La sentenza oggi in commento, aderendo alla pronuncia delle Sezione Unite n. 26654/08, ha
stabilito che, per potere eseguire una confisca per equivalente, ai sensi dell’art. 19/2 del D.Lgs. n.
231/01, destinata a colpire beni non legati da un nesso pertinenziale con il reato, come sono,
appunto, i vantaggi economici derivanti da risparmio sui costi, occorre un quid in più.
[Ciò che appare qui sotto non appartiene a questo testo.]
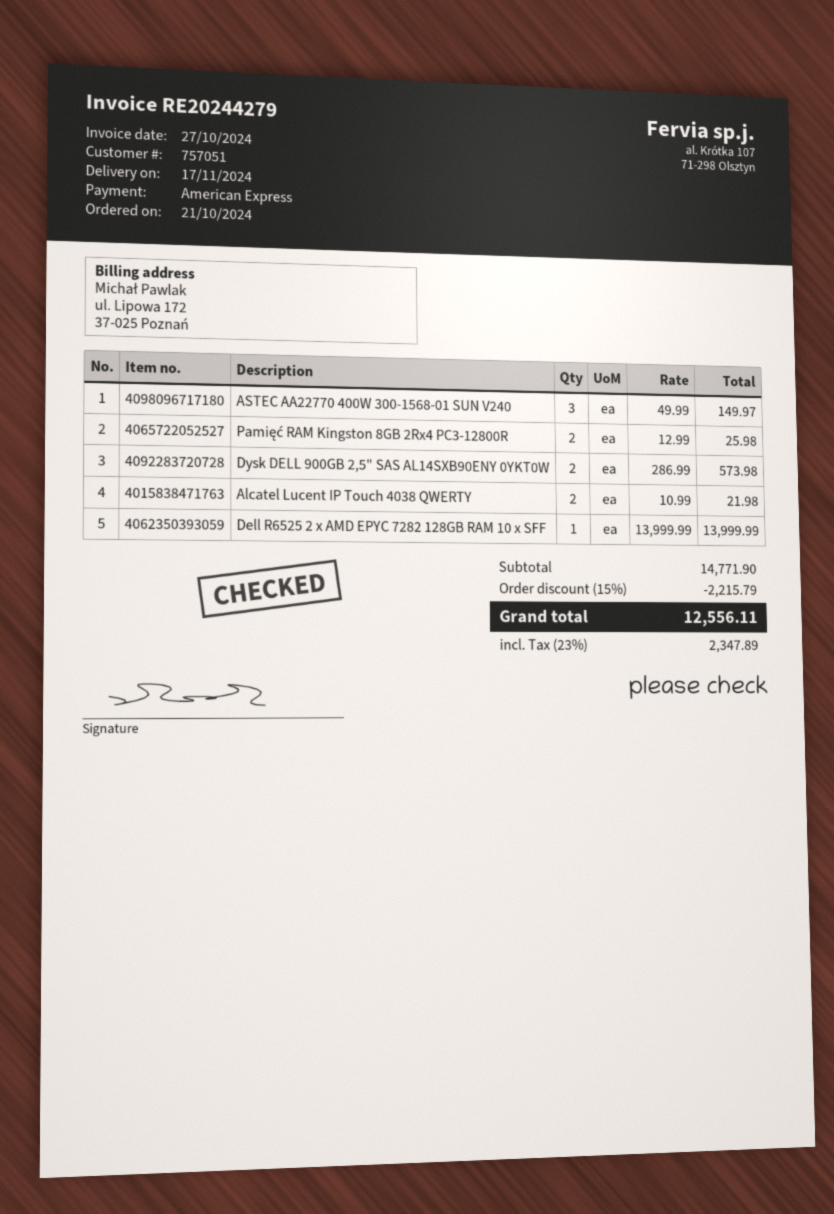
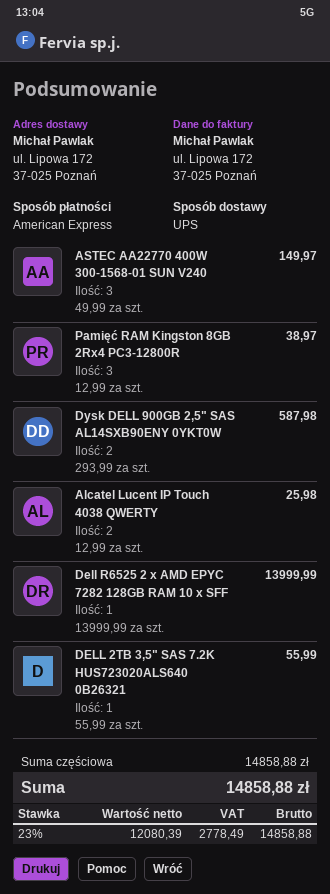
Pamięć RAM Kingston 8GB 2Rx4 PC3-12800R: 2 x 12.99 = 25.98 -> 3 x 12.99 = 38.97
Dysk DELL 900GB 2,5" SAS AL14SXB90ENY 0YKT0W: 2 x 286.99 = 573.98 -> 2 x 293.99 = 587.98
Alcatel Lucent IP Touch 4038 QWERTY: 2 x 10.99 = 21.98 -> 2 x 12.99 = 25.98
DELL 2TB 3,5" SAS 7.2K HUS723020ALS640 0B26321: none -> 1 x 55.99 = 55.99
subtotal: 14771.90 -> 14858.88
discount: 15% = 2215.79 -> none
tax: 23% = 2347.89 -> 23% = 2778.49
total: 12556.11 -> 14858.88

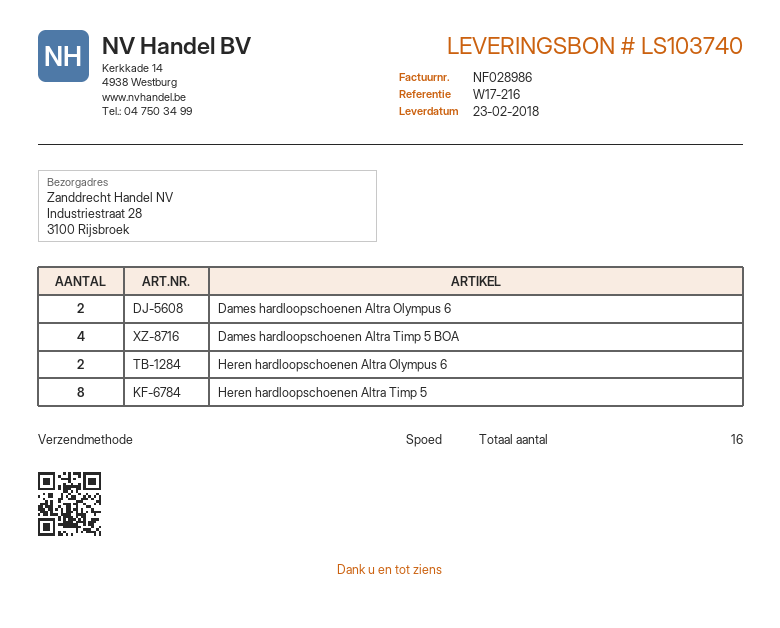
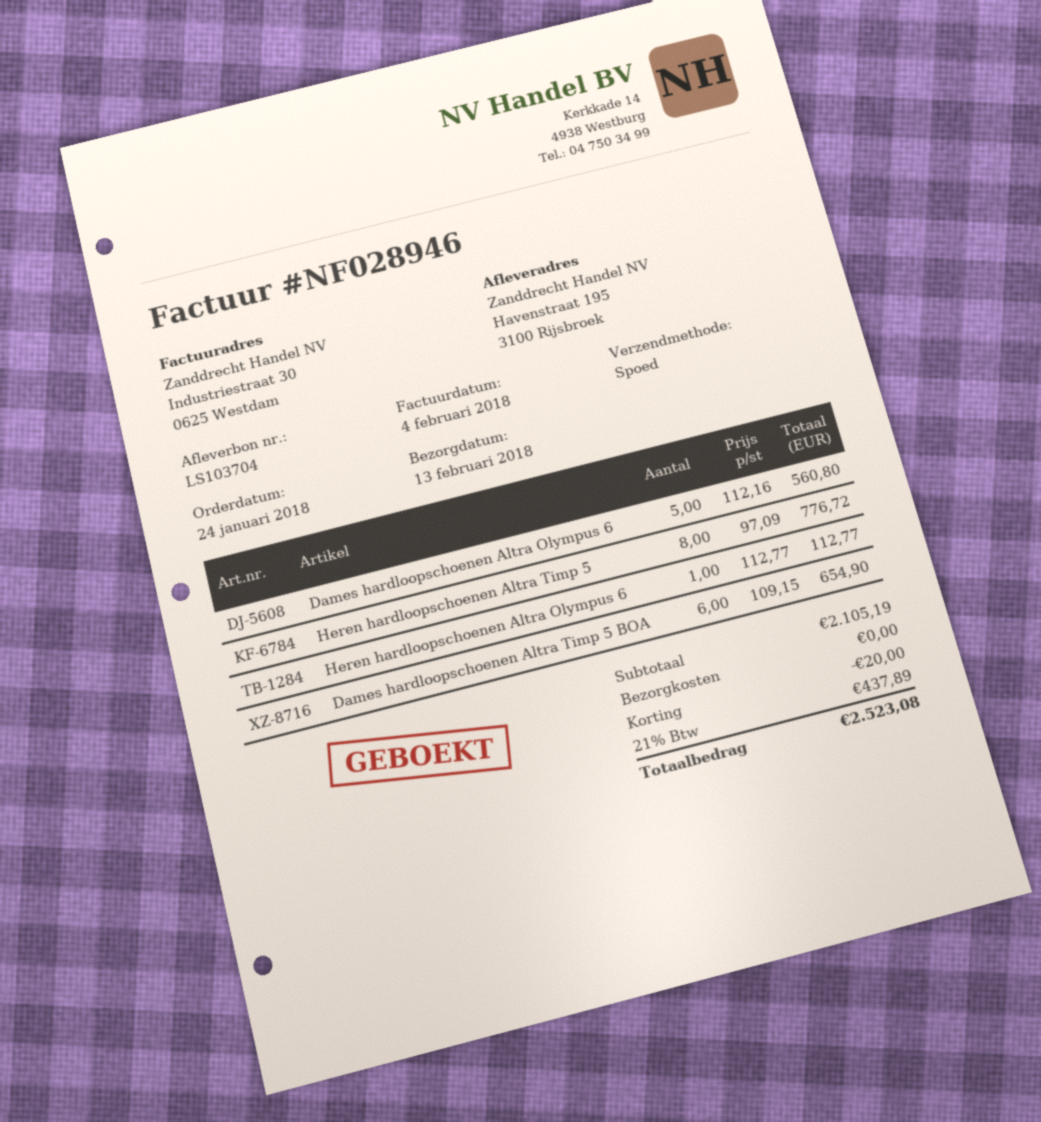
delivery note number: LS103740 -> LS103704
delivery date: 2018-02-23 -> 2018-02-13
invoice number: NF028986 -> NF028946
ship to: Industriestraat 28, 3100 Rijsbroek -> Havenstraat 195, 3100 Rijsbroek
Dames hardloopschoenen Altra Olympus 6: 2 -> 5
Dames hardloopschoenen Altra Timp 5 BOA: 4 -> 6
Heren hardloopschoenen Altra Olympus 6: 2 -> 1

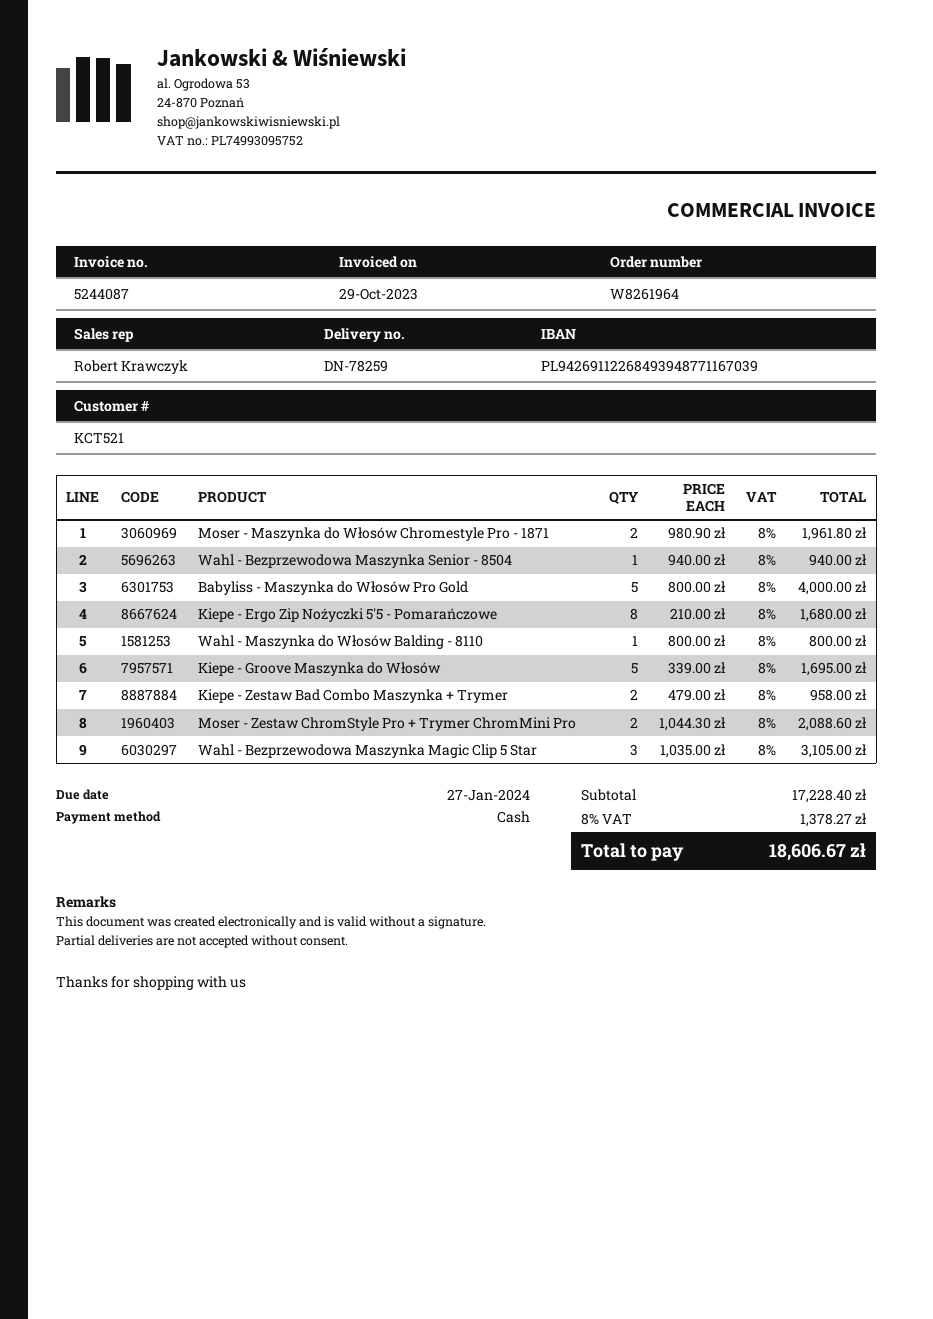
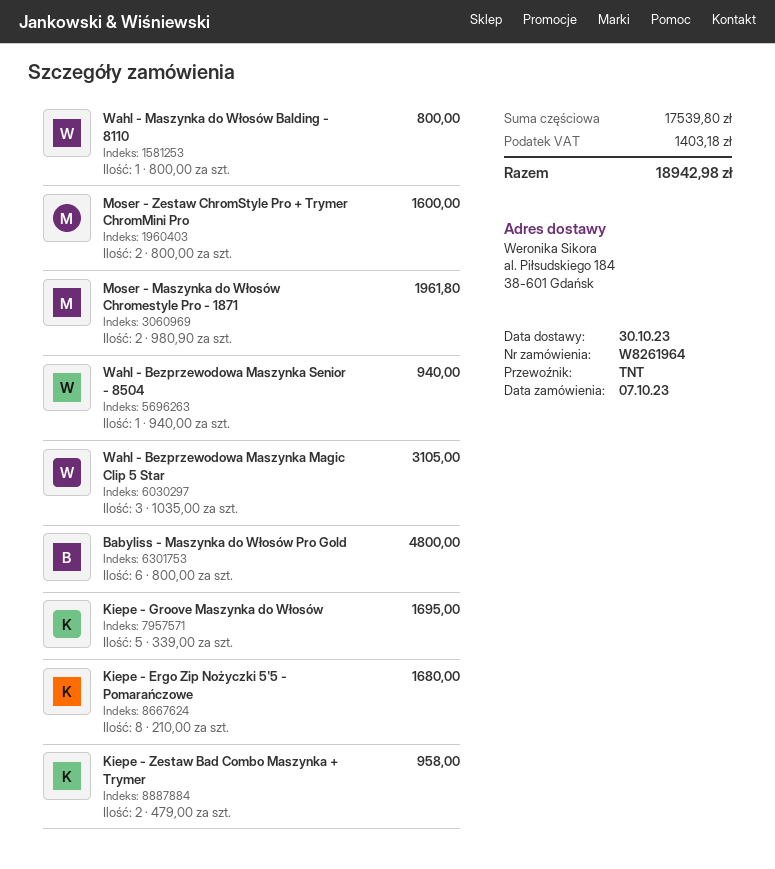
Babyliss - Maszynka do Włosów Pro Gold: 5 x 800.00 = 4000.00 -> 6 x 800.00 = 4800.00
Moser - Zestaw ChromStyle Pro + Trymer ChromMini Pro: 2 x 1044.30 = 2088.60 -> 2 x 800.00 = 1600.00
subtotal: 17228.40 -> 17539.80
tax: 1378.27 -> 1403.18
total: 18606.67 -> 18942.98

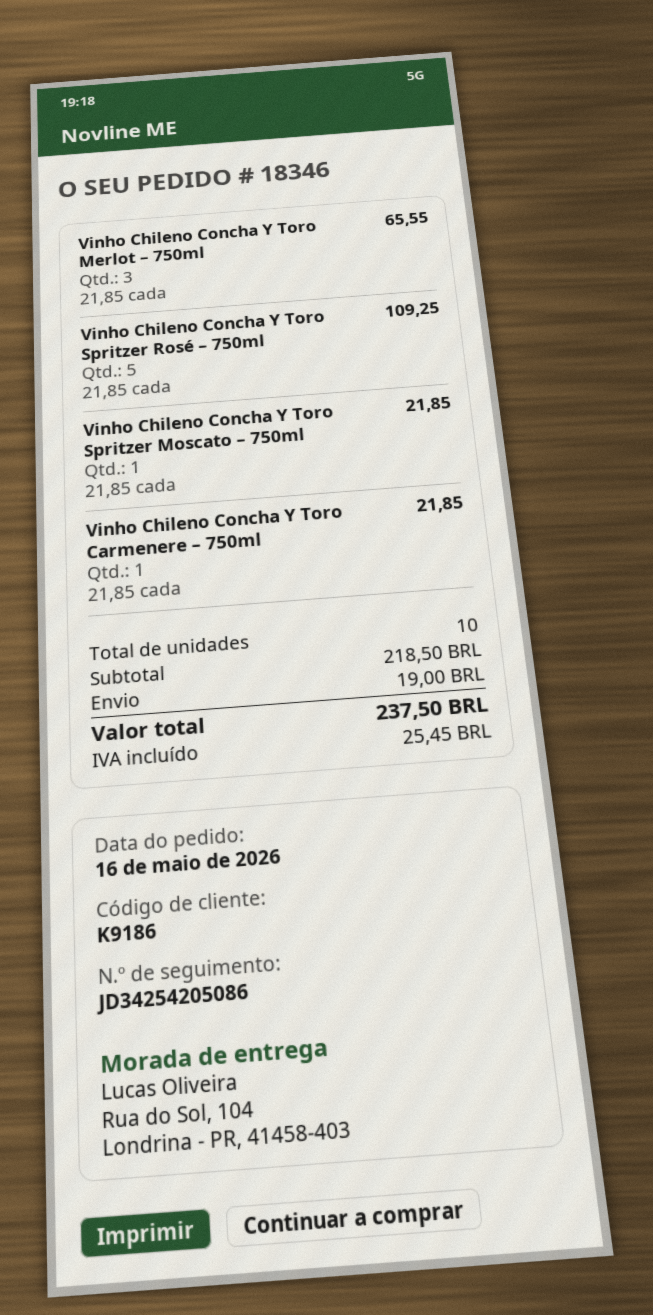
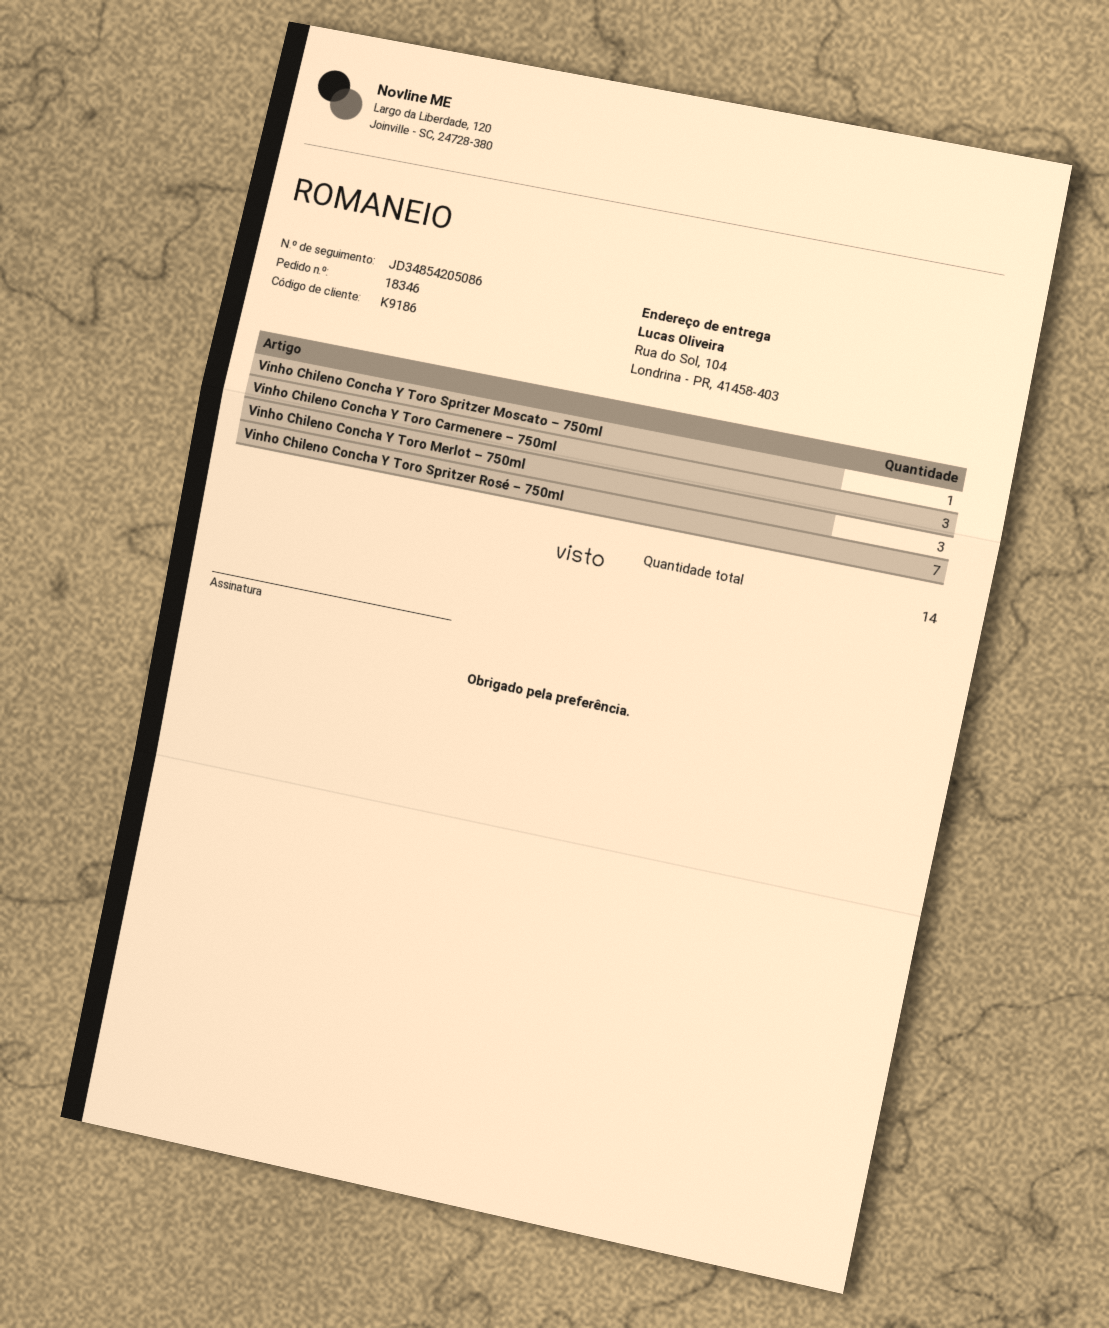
tracking number: JD34254205086 -> JD34854205086
Vinho Chileno Concha Y Toro Spritzer Rosé – 750ml: 5 -> 7
Vinho Chileno Concha Y Toro Carmenere – 750ml: 1 -> 3
total quantity: 10 -> 14

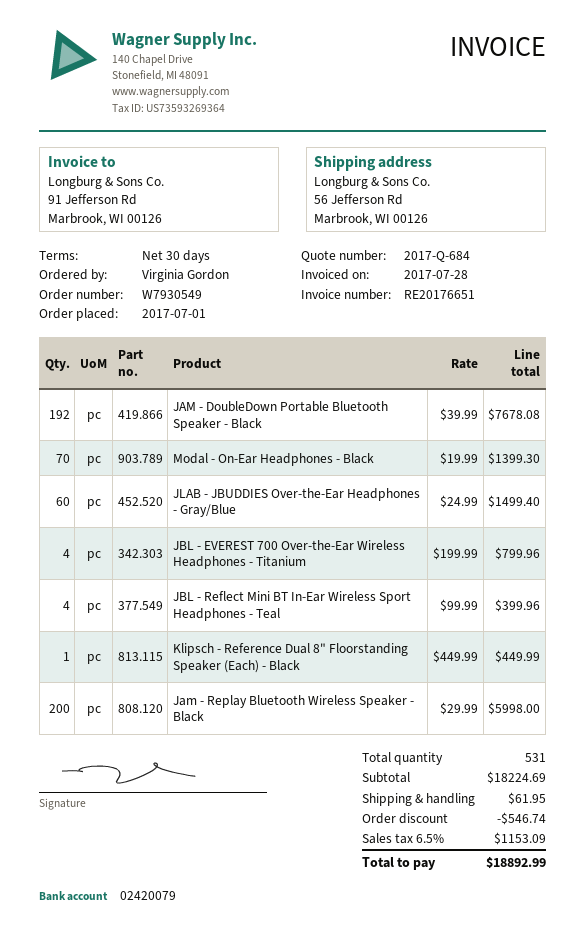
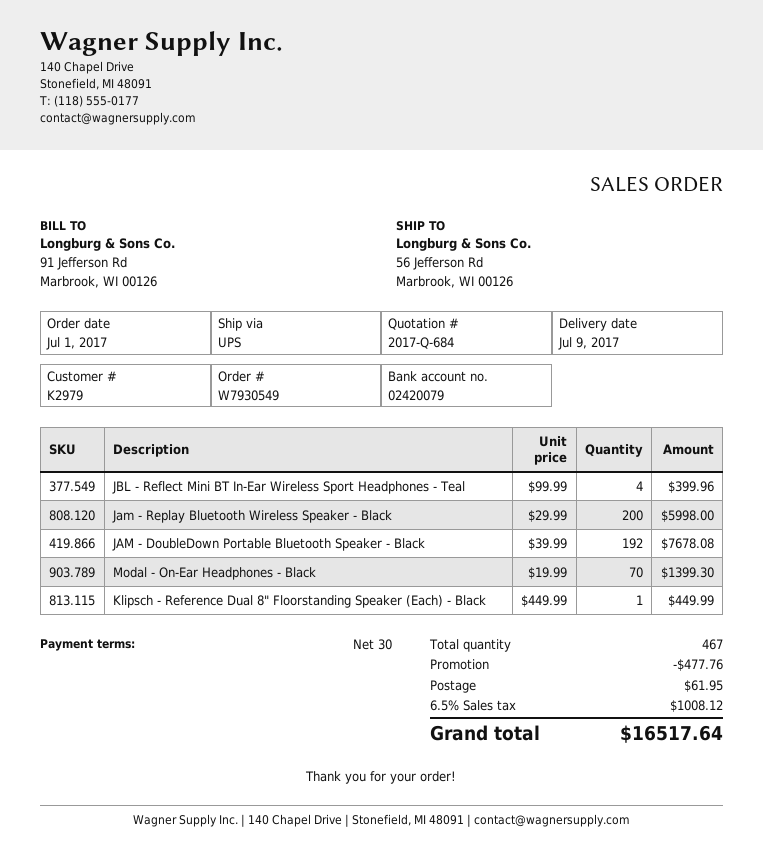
JLAB - JBUDDIES Over-the-Ear Headphones - Gray/Blue: 60 x 24.99 = 1499.40 -> none
JBL - EVEREST 700 Over-the-Ear Wireless Headphones - Titanium: 4 x 199.99 = 799.96 -> none
total quantity: 531 -> 467
discount: 546.74 -> 477.76
tax: 6.5% = 1153.09 -> 6.5% = 1008.12
total: 18892.99 -> 16517.64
Occorre, invero, che la condotta criminosa abbia fatto conseguire un risultato economico
positivo ovverosia deve esserci stato un “ricavo introitato” dal quale non siano stati detratti i costi
che, invece, si sarebbero dovuti sostenere. Nel caso di specie, le condotte illecite dei managers e
dei dipendenti non avevano prodotto un risultato economico positivo nelle casse del gruppo
industriale. Conseguentemente, l’ordinanza del Tribunale del riesame di Taranto ha violato
nuovamente il principio di tassatività delle sanzioni così come previsto dagli artt. 2 e 9 del D.Lgs. n.
231/01.
Proprio su tale punto, la Corte di Cassazione è arrivata ad auspicare una riforma della
normativa attinente al D.Lgs. n. 231/01 che dovrebbe ricalcare quanto stabilito dalla Legge
Finanziaria n.244/2007 per alcuni reati tributari. Per tali reati, difatti, si osservano le disposizioni di
cui all’art. 322 ter. c.p. e, conseguentemente, il profitto illecito si realizza semplicemente con il
mancato pagamento del tributo.
In attesa dell’auspicata riforma, la Suprema Corte ha annullato senza rinvio l’impugnata
ordinanza, ordinando la restituzione di quanto in sequestro agli aventi diritto.